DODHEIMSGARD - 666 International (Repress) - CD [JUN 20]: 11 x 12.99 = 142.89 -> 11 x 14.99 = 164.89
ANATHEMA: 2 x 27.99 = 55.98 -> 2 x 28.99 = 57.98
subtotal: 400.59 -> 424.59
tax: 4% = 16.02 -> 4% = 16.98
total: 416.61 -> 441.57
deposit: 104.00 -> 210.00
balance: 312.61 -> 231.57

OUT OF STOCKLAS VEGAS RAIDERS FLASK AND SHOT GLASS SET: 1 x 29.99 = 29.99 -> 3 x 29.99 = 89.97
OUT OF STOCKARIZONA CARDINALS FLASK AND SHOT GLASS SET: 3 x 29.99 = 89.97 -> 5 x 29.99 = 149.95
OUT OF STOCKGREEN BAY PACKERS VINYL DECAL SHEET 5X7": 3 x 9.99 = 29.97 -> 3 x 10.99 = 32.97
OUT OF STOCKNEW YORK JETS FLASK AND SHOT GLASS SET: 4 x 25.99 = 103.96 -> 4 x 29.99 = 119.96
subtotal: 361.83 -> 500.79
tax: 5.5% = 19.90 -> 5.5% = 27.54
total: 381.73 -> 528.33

------------------------------------------------

Above are the entries. Quote exactly the lines from the one bearing "ANATHEMA: 2 x" through the one bearing "tax: 5.5% = 19.90 -> 5.5% = 27.54".

ANATHEMA: 2 x 27.99 = 55.98 -> 2 x 28.99 = 57.98
subtotal: 400.59 -> 424.59
tax: 4% = 16.02 -> 4% = 16.98
total: 416.61 -> 441.57
deposit: 104.00 -> 210.00
balance: 312.61 -> 231.57

OUT OF STOCKLAS VEGAS RAIDERS FLASK AND SHOT GLASS SET: 1 x 29.99 = 29.99 -> 3 x 29.99 = 89.97
OUT OF STOCKARIZONA CARDINALS FLASK AND SHOT GLASS SET: 3 x 29.99 = 89.97 -> 5 x 29.99 = 149.95
OUT OF STOCKGREEN BAY PACKERS VINYL DECAL SHEET 5X7": 3 x 9.99 = 29.97 -> 3 x 10.99 = 32.97
OUT OF STOCKNEW YORK JETS FLASK AND SHOT GLASS SET: 4 x 25.99 = 103.96 -> 4 x 29.99 = 119.96
subtotal: 361.83 -> 500.79
tax: 5.5% = 19.90 -> 5.5% = 27.54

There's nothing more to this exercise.